Caro Direttore, nel Vs. servizio del 3 u.s. dedicato al giallo di Bargagli leggo, nella parte relativa agli arresti di sei imputati per l'omicidio Scotti avvenuti il 6 luglio 1984, che la battaglia giudiziaria era proseguita fino a quando i difensori - grazie all'indulto del 1953 - ne ottennero la liberazione.

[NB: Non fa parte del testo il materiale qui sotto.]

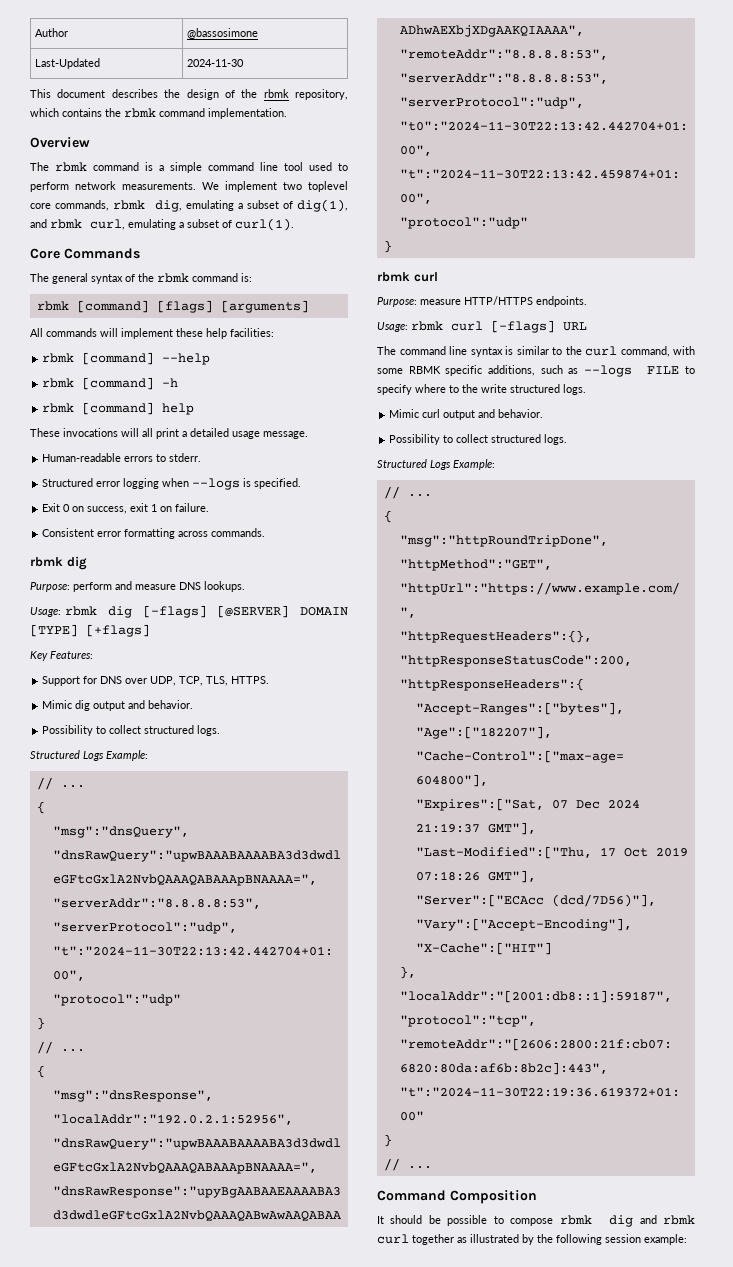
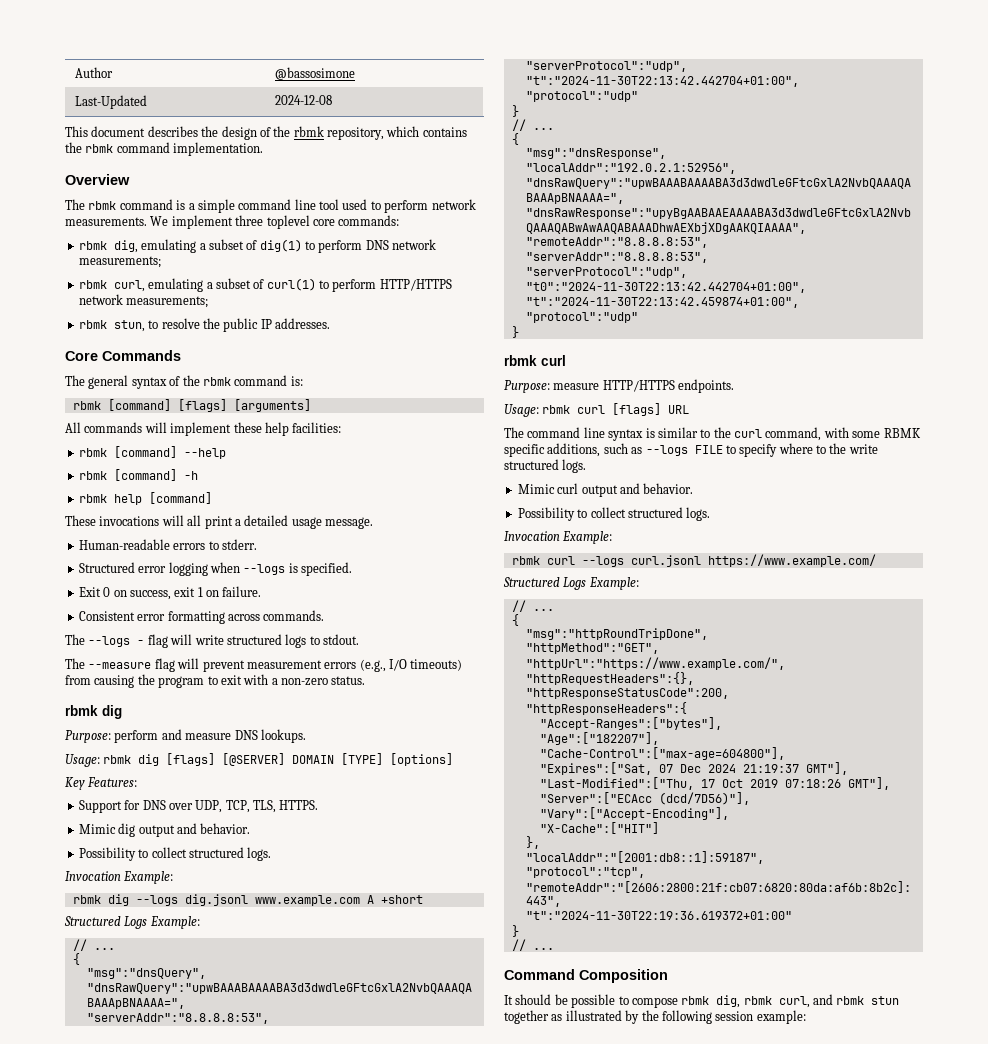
- Last-Updated | 2024-11-30
+ Last-Updated | 2024-12-08
- We implement two toplevel core commands, rbmk dig, emulating a subset of dig(1), and rbmk curl, emulating a subset of curl(1).
+ We implement three toplevel core commands:
+ rbmk dig, emulating a subset of dig(1) to perform DNS network measurements;
+ rbmk curl, emulating a subset of curl(1) to perform HTTP/HTTPS network measurements;
+ rbmk stun, to resolve the public IP addresses.
- rbmk [command] help
+ rbmk help [command]
+ The --logs - flag will write structured logs to stdout.
+ The --measure flag will prevent measurement errors (e.g., I/O timeouts) from causing the program to exit with a non-zero status.
- Usage: rbmk dig [-flags] [@SERVER] DOMAIN [TYPE] [+flags]
+ Usage: rbmk dig [flags] [@SERVER] DOMAIN [TYPE] [options]
  Mimic dig output and behavior.
  Possibility to collect structured logs.
+ Invocation Example:
+ rbmk dig --logs dig.jsonl www.example.com A +short
- Usage: rbmk curl [-flags] URL
+ Usage: rbmk curl [flags] URL
  Mimic curl output and behavior.
  Possibility to collect structured logs.
+ Invocation Example:
+ rbmk curl --logs curl.jsonl https://www.example.com/
- It should be possible to compose rbmk dig and rbmk curl together as illustrated by the following session example:
+ It should be possible to compose rbmk dig, rbmk curl, and rbmk stun together as illustrated by the following session example:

Le cose non sono andate esattamente così.
Debbo, infatti, aggiungere, quale componente del collegio di difesa , che la battaglia giudiziaria è proseguita per altri cinque anni, fino alla sentenza definitiva emessa dalla Corte di Appello di Genova - Sezione Istruttoria - il 25/9/1989 che ha assolto gli imputati per non avere commesso il fatto.
La Corte motivava che la loro partecipazione si era limitata al momento dell'arresto di Carmine Scotti. «Siffatta circostanza (quella dell'arresto) non presenta alcuna incidenza eziologica sull'uccisione - si legge in sentenza - essendo quest'ultima avvenuta ad opera del Comando partigiano che aveva ricevuto in consegna il prigioniero Scotti. D'altronde, se gli imputati avessero voluto uccidere lo Scotti per motivi personali di vendetta, avrebbero provveduto direttamente durante l'iniziale trasferimento in montagna e non lo avrebbero certo consegnato al Comando partigiano da cui dipendevano. E quest'ultimo elemento di fatto - assolutamente incontestabile alla luce delle dichiarazioni del teste Fantozzi (vice comandante della Divisione) che hanno trovato conferma nella deposizione del teste Tomanelli - determina la rottura di un collegamento tra la fase, ascrivibile ai prevenuti, dell'arresto dello Scotti
e la fase successiva dell'uccisione».
Nel Vs. servizio non a torto si osserva che, per far luce sul giallo di Bargagli, fu «un errore madornale aver puntato l'accusa principalmente sul caso Scotti».